Dans une déclaration diffusée sur les réseaux sociaux, Sékou Koundouno affirme que cette publication vise à préserver la mémoire des personnes décédées et à rappeler les revendications de leurs familles, qui réclament que les circonstances de ces décès soient établies et que justice soit rendue.
Selon le responsable du FNDC, cette liste constitue un travail de documentation réalisé à partir d’informations recueillies auprès des proches des victimes, de témoins et d’organisations de la société civile. Il appelle les autorités judiciaires à diligenter des enquêtes afin de faire toute la lumière sur ces différents cas.
Cette publication relance le débat sur les violences enregistrées lors des manifestations en Guinée ces dernières années. Plusieurs organisations de défense des droits humains ont, à différentes reprises, demandé des enquêtes indépendantes sur les décès survenus au cours des mouvements sociaux et politiques.
De leur côté, les autorités guinéennes ont déjà indiqué leur attachement au respect des droits humains et de l’État de droit, tout en affirmant que les investigations nécessaires sont du ressort des juridictions compétentes.

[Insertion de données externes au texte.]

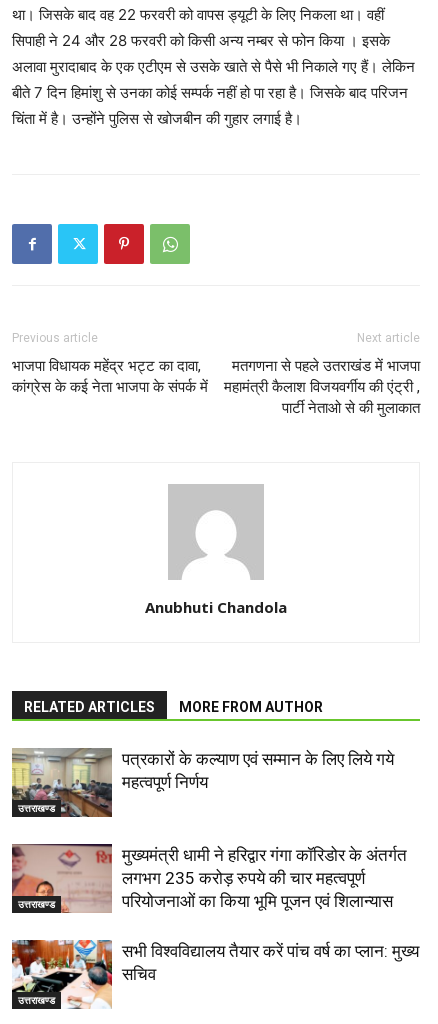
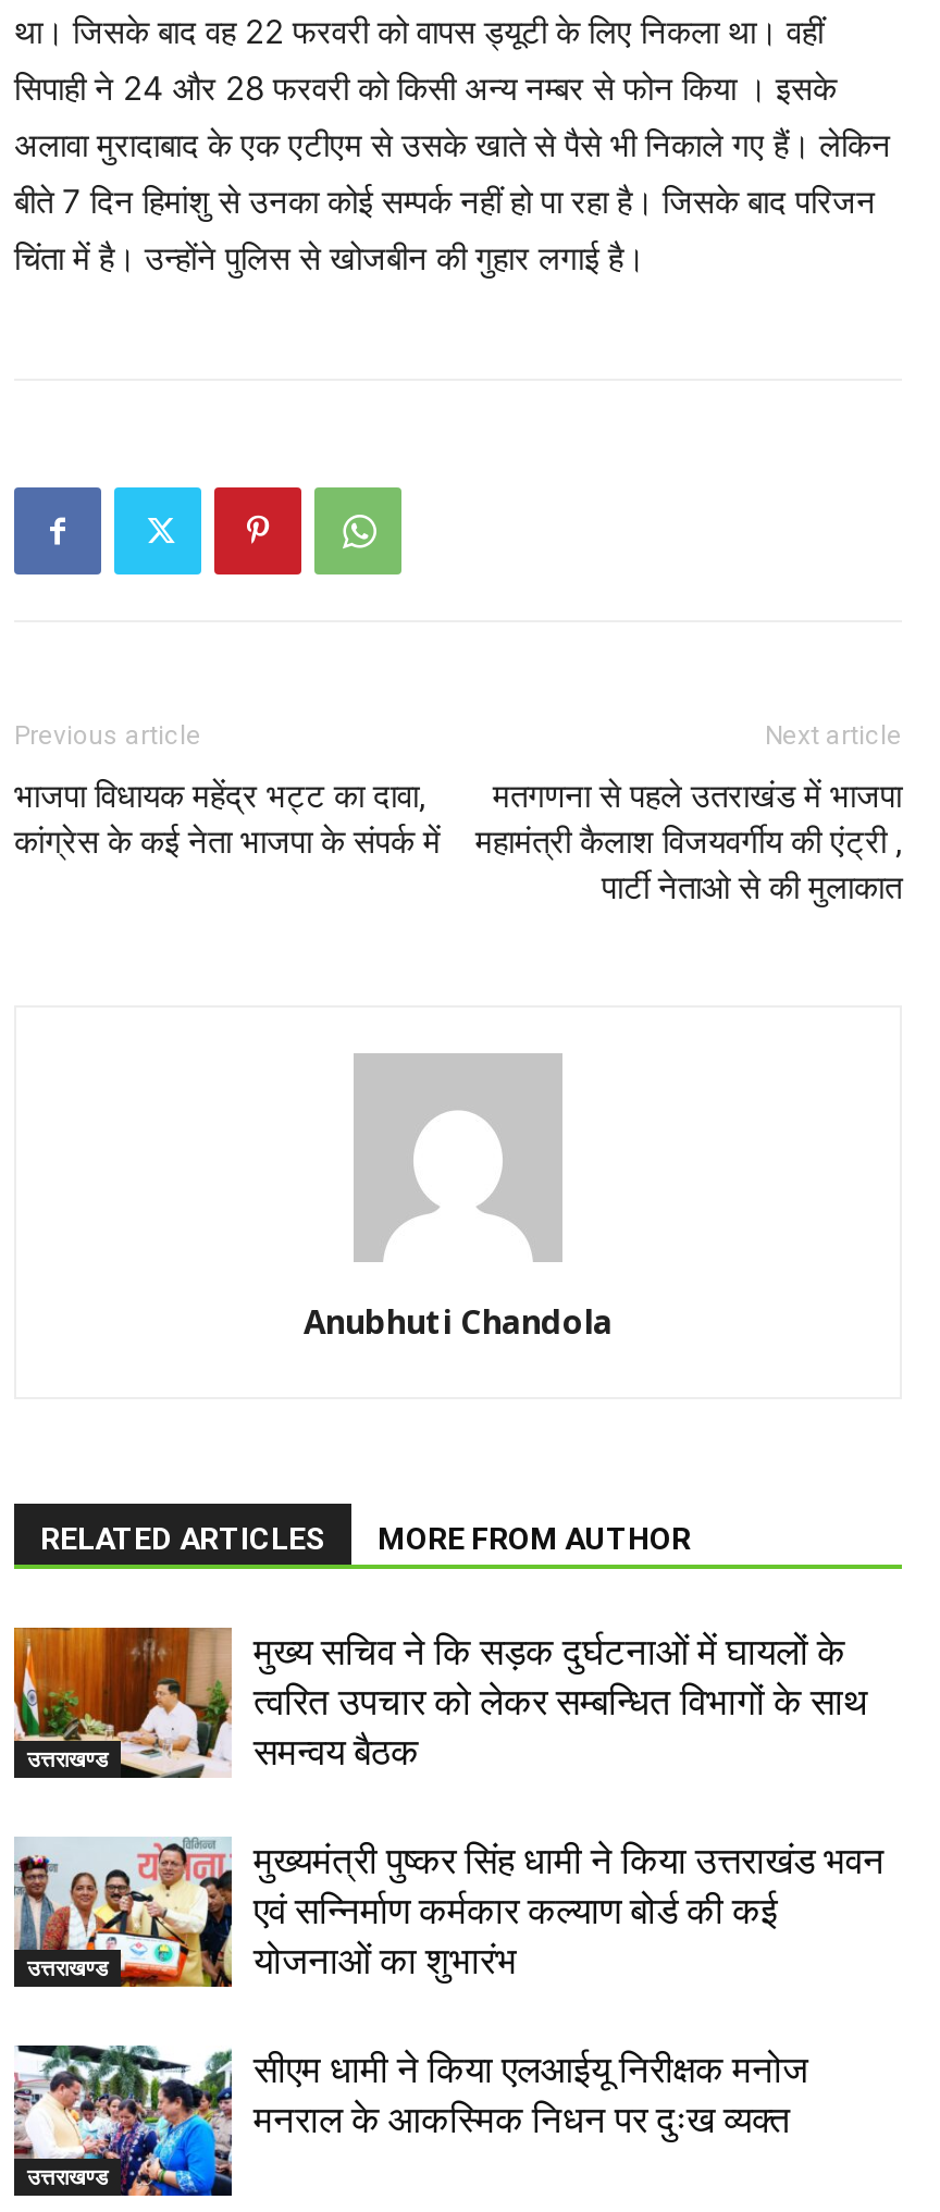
[11,747,394,818] [image] | पत्रकारों के कल्याण एवं सम्मान के लिए लिये गये | महत्वपूर्ण निर्णय -> [12,1626,867,1780] [image] | मुख्य सचिव ने कि सड़क दुर्घटनाओं में घायलों के | त्वरित उपचार को लेकर सम्बन्धित विभागों के साथ | समन्वय बैठक
[11,843,407,913] [image] | मुख्यमंत्री धामी ने हरिद्वार गंगा कॉरिडोर के अंतर्गत | लगभग 235 करोड़ रुपये की चार महत्वपूर्ण | परियोजनाओं का किया भूमि पूजन एवं शिलान्यास -> [14,1837,885,1987] [image] | मुख्यमंत्री पुष्कर सिंह धामी ने किया उत्तराखंड भवन | एवं सन्निर्माण कर्मकार कल्याण बोर्ड की कई | योजनाओं का शुभारंभ
[11,939,419,1009] [image] | सभी विश्वविद्यालय तैयार करें पांच वर्ष का प्लान: मुख्य | सचिव -> [14,2043,808,2198] [image] | सीएम धामी ने किया एलआईयू निरीक्षक मनोज | मनराल के आकस्मिक निधन पर दुःख व्यक्त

La diffusion de cette liste intervient dans un contexte où les questions de justice, de responsabilité et de réparation demeurent au cœur des préoccupations des familles des victimes et de plusieurs acteurs de la société civile. Les réactions des autorités et des différentes parties prenantes sont désormais attendues sur cette nouvelle déclaration du responsable des stratégies du FNDC.